Extrait Bonjour voisine

«Son nom est Job, ami de mes premiers quartiers de lune et de mes contes à dormir debout au soir de mon adolescence. Job, le premier Québécois de souche tropicale que j'aie connu. (...) Je l'ai rencontré pour la première fois par un après-midi de décembre à Carrefour, banlieue sud de mon enfance. (...) Nous étions alors un essaim de puceaux, qui fantasmaient à l'unisson sur des filles du coin ayant plus ou moins l'insolence de notre âge. Et voici qu'arrivait devant nous un original mythomane qui changeait complètement la donne. Job, jeune homme aux larges épaules, qui se faisait passer pour l'amant redoutable de Céline Dion.»

Tiré de la nouvelle Monologue du voisin de James Noël, écrivain né en Haïti.

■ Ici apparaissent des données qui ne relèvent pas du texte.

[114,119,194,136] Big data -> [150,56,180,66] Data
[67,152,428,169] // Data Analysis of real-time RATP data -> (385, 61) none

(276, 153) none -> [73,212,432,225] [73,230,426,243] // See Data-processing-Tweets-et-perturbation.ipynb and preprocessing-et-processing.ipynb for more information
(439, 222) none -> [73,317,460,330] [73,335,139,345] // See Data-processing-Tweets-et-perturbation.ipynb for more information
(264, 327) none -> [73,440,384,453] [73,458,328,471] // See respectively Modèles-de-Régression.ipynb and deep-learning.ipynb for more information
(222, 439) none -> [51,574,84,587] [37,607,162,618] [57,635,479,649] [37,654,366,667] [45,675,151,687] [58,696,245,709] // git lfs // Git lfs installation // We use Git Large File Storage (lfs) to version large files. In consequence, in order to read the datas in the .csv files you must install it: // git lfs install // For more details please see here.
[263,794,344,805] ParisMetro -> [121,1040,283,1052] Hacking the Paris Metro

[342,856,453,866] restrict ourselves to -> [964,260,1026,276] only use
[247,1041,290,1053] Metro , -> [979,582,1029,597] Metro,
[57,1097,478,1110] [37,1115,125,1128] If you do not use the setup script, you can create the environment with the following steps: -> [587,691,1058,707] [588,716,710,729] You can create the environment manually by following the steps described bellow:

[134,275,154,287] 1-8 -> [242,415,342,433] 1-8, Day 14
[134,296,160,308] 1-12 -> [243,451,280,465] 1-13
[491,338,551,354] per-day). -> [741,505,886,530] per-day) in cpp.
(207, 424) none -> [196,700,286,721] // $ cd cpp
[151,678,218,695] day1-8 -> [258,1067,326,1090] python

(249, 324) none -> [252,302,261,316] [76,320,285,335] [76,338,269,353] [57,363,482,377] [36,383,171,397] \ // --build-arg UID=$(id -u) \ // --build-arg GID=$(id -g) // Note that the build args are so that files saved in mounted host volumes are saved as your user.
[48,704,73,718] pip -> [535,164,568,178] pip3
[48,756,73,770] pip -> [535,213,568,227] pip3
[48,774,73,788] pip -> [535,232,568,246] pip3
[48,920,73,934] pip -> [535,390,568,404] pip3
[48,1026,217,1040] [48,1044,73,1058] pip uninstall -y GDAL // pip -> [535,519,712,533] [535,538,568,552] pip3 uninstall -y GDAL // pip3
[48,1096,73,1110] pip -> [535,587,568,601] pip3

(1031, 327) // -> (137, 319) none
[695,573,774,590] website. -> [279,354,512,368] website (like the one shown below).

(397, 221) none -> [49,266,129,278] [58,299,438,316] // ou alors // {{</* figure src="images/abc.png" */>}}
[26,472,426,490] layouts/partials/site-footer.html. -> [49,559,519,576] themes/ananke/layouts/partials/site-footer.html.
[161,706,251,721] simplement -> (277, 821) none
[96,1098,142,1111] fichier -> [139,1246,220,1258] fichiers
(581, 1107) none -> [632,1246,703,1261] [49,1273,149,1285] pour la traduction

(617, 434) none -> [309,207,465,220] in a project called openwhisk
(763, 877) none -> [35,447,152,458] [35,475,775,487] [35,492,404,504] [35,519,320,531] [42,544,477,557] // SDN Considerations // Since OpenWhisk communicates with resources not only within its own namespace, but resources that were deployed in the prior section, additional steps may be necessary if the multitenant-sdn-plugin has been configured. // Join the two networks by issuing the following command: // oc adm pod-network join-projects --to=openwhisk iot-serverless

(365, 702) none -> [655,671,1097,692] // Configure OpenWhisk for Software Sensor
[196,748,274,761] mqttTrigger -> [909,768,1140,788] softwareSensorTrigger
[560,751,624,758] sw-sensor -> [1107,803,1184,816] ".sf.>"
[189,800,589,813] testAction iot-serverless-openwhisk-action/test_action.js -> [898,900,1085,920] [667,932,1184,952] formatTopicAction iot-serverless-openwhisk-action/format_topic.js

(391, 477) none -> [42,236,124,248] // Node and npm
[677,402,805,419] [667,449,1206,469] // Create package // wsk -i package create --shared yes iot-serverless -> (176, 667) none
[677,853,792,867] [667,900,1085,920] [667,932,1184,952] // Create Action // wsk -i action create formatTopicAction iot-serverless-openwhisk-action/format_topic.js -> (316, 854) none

La perle des Antilles au Salon

Pour la première fois de son histoire, le Salon du livre de Montréal invite un pays «d'honneur» et c'est Haïti. Depuis mercredi, tout un pavillon environ 100 m2, l'équivalent de plusieurs

stands lui est donc consacré, et l'animation ne manque pas, garanti plezi!

On en profitera pour marquer notamment les 10 ans d'existence des éditions québécoises Mémoire d'encrier, créé par l'auteur-poète d'origine haïtienne Rodney Saint-Éloi. Des éditions extrêmement dynamiques, inventives, qui publient des auteurs haïtiens, amérindiens, québécois «de souche», alouette

«Les liens Haïti-Québec sont indéniables, explique Rodney Saint-Éloi. Alors, quand le Salon a dit qu'il voulait changer, c'était finalement assez naturel qu'il choisisse Haïti comme agent de changement!»

«Il y a près de 100 000 Haïtiens qui vivent au Québec, poursuit-il, et il y a ici plus d'Haïtiens publiés que partout ailleurs sur Terre. En plus, il y a une véritable présence haïtienne dans la vie littéraire du Québec: Stanley Péan a été président de l'Union des écrivaines et écrivains québécois [UNEQ, de 2004 à 2010], Joël Des Rosiers est toujours vice-président de l'UNEQ [et de la Société littéraire de Laval, de 1991 à 1995], alors que Dany Laferrière est carrément considéré comme un auteur québécois [NDLR: Laferrière a d'ailleurs reçu, cette semaine, un doctorat honorifique de l'UQAM].»

L'axe nord-sud

Pendant la durée du Salon, une importante délégation venue d'Haïti se joint aux auteurs de Mémoire d'encrier, dans le pavillon baptisé Haïti à l'honneur.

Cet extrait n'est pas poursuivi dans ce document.